Rail Simulator Review
Last year around this time, I picked up and reviewed a casual title by PopCap. Said casual title went on to become something fairly big among even the most hardcore of gamers. the game was known as Peggle and is, more than likely, Popcap's biggest success with the sector of the market that normally picks up the Quakes and Unreal Tournaments. They may not like the basic casual gamess Popcap puts out, but there was something about Peggle that just screamed at people to play it. so, when I was trying to find something to write about, I figured it was time to take a look off of the beaten path most gamers travel and pick something interesting up that could be fun for even the hardcore crowd. My choice? Rail Simulator.
Now, before I start this review, I want to apologize to train enthusiasts. I know little to nothing about locomotives. I know the basics from science classes in school, sure, but I've never ridden on one personally. This review comes solely from the perspective of a gamer.
Admittedly, this game looks rather boring sitting there on the shelf. A game called "Rail Simulator" with nothing more than a picture of a game doesn't quite scream out "exciting, innovative gaming experience" like most other boxes. First jumping into the game feels fairly easy -- pick a game mode, click it, and go. You have Scenario mode and Free play. Scenario mode gives you certain scenarios to tangle with that might involve unloading and loading cargo or picking up passengers. This'll take up some time of yours, sure, but the other mode is where Rail Simulator becomes something of interest to those that refer to themselves as hardcore.

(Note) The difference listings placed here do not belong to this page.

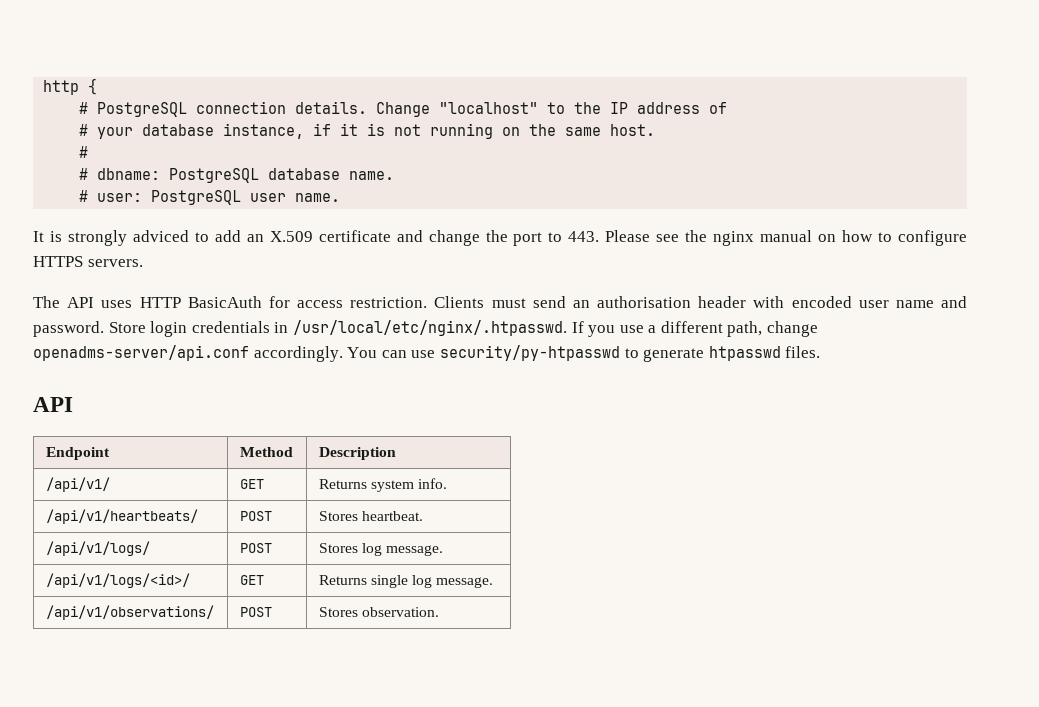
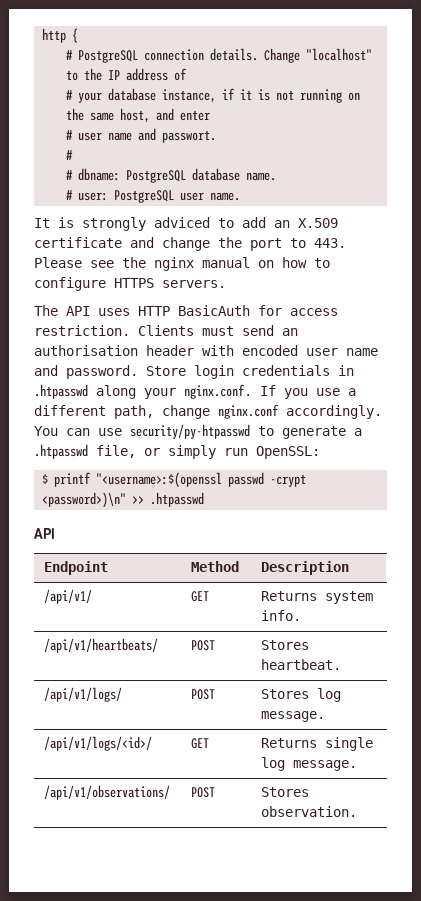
[610,124,656,136] host. -> [120,108,211,123] [66,128,217,143] host, and enter // # user name and passwort.
[292,320,567,336] /usr/local/etc/nginx/.htpasswd. -> [34,384,252,399] .htpasswd along your nginx.conf.
[33,345,249,361] openadms-server/api.conf -> [218,404,279,419] nginx.conf
[708,346,821,361] htpasswd files. -> [354,428,362,436] [34,444,320,459] [42,472,307,488] [42,492,205,508] a .htpasswd file, or simply run OpenSSL: // $ printf "<username>:$(openssl passwd -crypt <password>)\n" >> .htpasswd

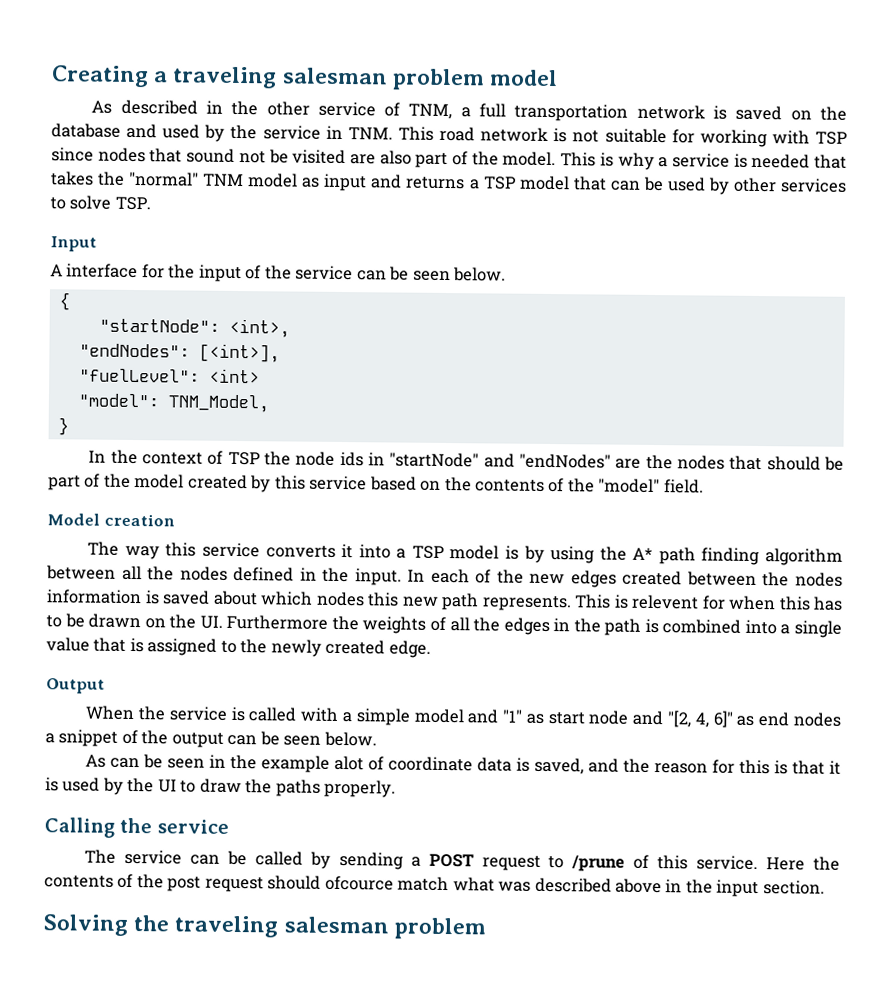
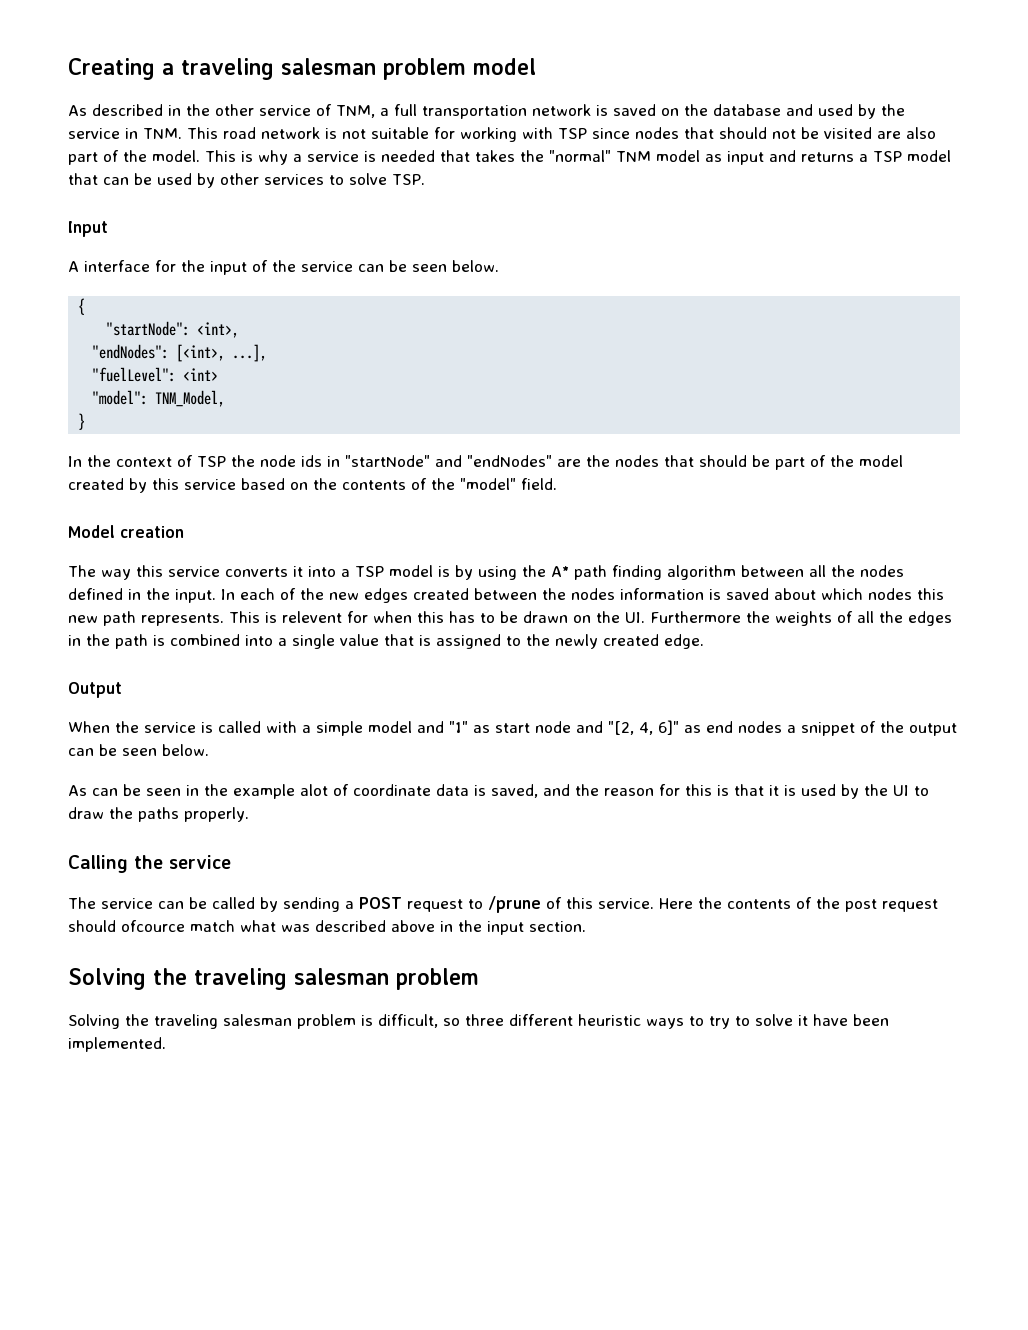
[186,148,236,163] sound -> [719,127,767,139] should
[198,343,280,363] [<int>], -> [176,344,268,362] [<int>, ...],
(486, 928) none -> [68,1014,889,1029] [68,1037,166,1052] // Solving the traveling salesman problem is difficult, so three different heuristic ways to try to solve it have been implemented.

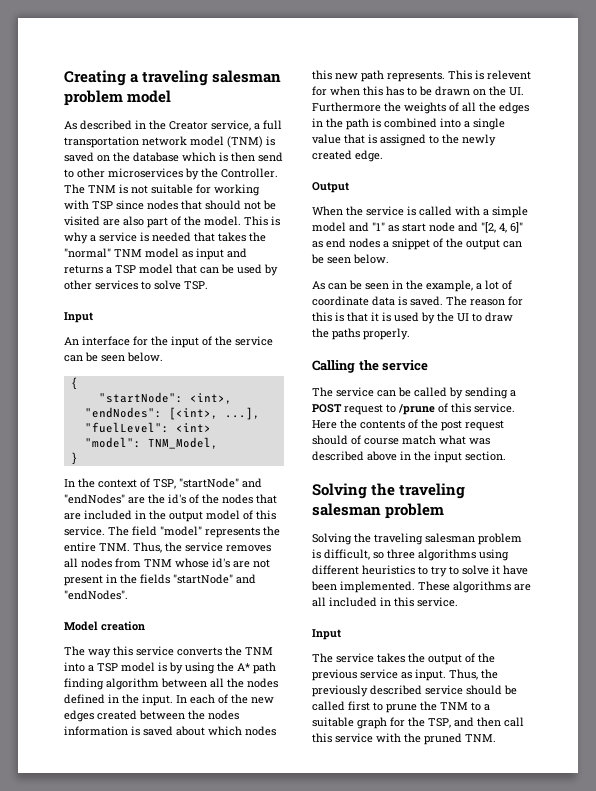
[215,104,375,118] other service of TNM, -> [169,120,251,131] Creator service,
(591, 110) none -> [190,136,263,148] model (TNM)
[786,104,905,119] [68,127,320,139] and used by the service in TNM. This road network -> [182,152,283,162] [64,168,278,180] [64,184,116,194] which is then send to other microservices by the Controller. The TNM
[68,261,79,272] A -> [64,337,79,345] An
[197,455,340,467] TSP the node ids in -> [153,479,176,489] TSP,
[615,455,903,470] [68,478,557,493] nodes that should be part of the model created by this service based on the contents of the "model" field. -> [168,494,277,504] [64,510,276,522] [64,526,280,538] [64,542,271,553] [64,558,270,568] [64,574,256,586] [64,590,128,600] id's of the nodes that are included in the output model of this service. The field "model" represents the entire TNM. Thus, the service removes all nodes from TNM whose id's are not present in the fields "startNode" and "endNodes".
[293,566,303,577] it -> [225,646,273,656] the TNM
[233,784,328,799] example alot -> [426,280,499,292] example, a lot
[491,784,599,798] saved, and the -> [410,296,467,306] saved. The
[121,920,185,932] ofcource -> [351,435,399,445] of course
[509,1014,684,1029] different heuristic ways -> [418,549,509,561] [312,565,415,575] algorithms using different heuristics
(166, 1044) none -> [418,581,531,593] [312,597,458,607] [312,629,341,640] [312,653,495,665] [312,669,498,681] [312,685,517,697] [312,701,490,713] [312,717,524,729] [312,733,496,745] These algorithms are all included in this service. // Input // The service takes the output of the previous service as input. Thus, the previously described service should be called first to prune the TNM to a suitable graph for the TSP, and then call this service with the pruned TNM.

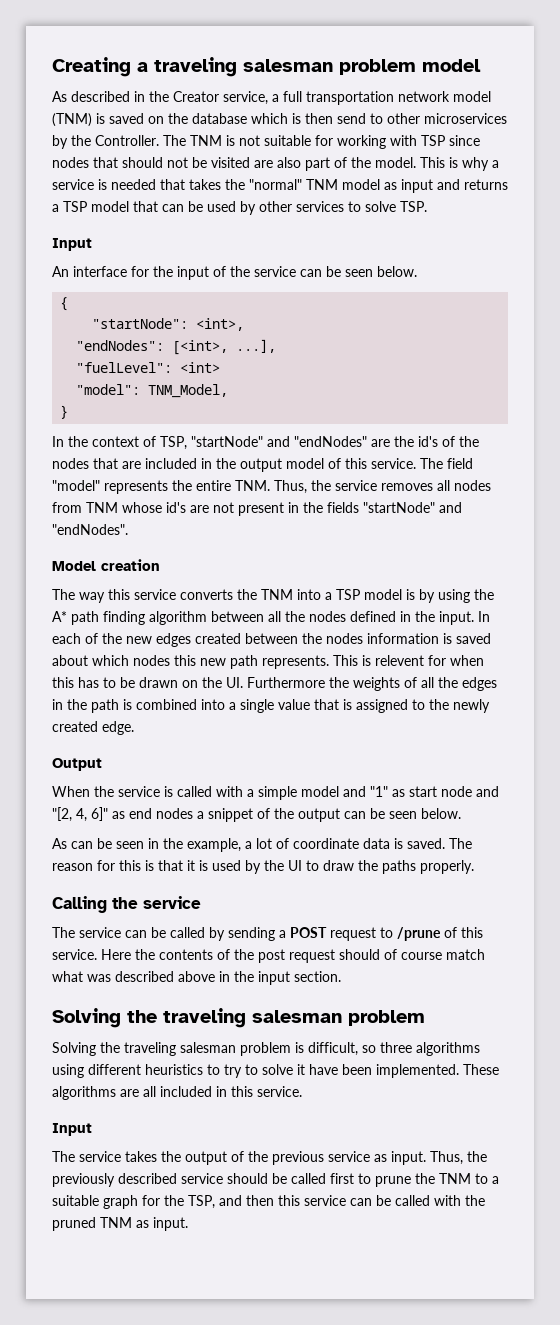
[504,717,524,727] [312,733,496,745] call this service with the pruned TNM. -> [278,1195,485,1206] [52,1217,188,1231] this service can be called with the pruned TNM as input.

Free Play mode is just what it says -- pick a route and do whatever you damn well please. If you want to see how fast you can get a train go go, you can. If you want to ride along a route and ignore everything but the scenery, you are free to. Setting your train to go and kicking back on an easy route really is oddly relaxing. The first time I booted up the game, I actually spent an hour just driving along and looking at the scenery as it passed by. This is where I feel the game really sets itself apart -- the world is fairly pretty and actually enjoyable to watch go by as opposed to being ugly and only serving as a backdrop to the actual game.
The controls are where you're going to be stumped at first. Being my normal self, I jumped into the game without reading up at all on the controls. I figured I'd catch on eventually. Oh no, I didn't. Before I actually got going, I managed to start my windshield wipers up and set the train into reverse. So, once I started moving, I was going backwards. And, realistically enough, the train took forever to bring to a complete halt. After that experience, I checked the little insert that came with the game and found the beginner's controls. No, folks, the game is not intuitive whatsoever, even at the early levels. This is one game where even the most hardcore of hardcore gamers should grab the little card and read it so they can understand what they're doing. I'm not even going anywhere near the advanced controls, I think I'd wreck the train before I moved a mile.
This game's biggest boon comes in with the ridiculous amounts of modability offered. I did some research on the series and found that previous games in the series had people developing hundreds of new tracks and trains for the game, giving the most hardcore train nut something he or she could identify with. Be you a fan of steam locomotives, modern passenger trains or some of the ultra-futuristic trains I've only seen videos of, you can find something through a mod in this game, I'm sure. What's nice is that you can even stop the game in mid-session and mod the train tracks to go through a totally different route if you so desire. Say that you see something way off in the distance. Well, pop into editor mode, re route the track that way, and boom!
Overall, I really did enjoy my experience with train simulator. While I can understand that this definitely is not for everybody, I think the game really deserves a chance from the non-enthusiast crowd. Sure, you're not going to take everything away from it that a train buff will, but if you give the game a chance, you'll find a surprisingly relaxing experience and a style of game that really is unmatched in any other simulation. Just, by god, read the instructions first. You don't want to be driving backwards with your windshield wipers on, do you?
Really, though -- you do not need to be a train enthusiast to get something out of this package -- you just have to have an open mind and be willing to try out something new.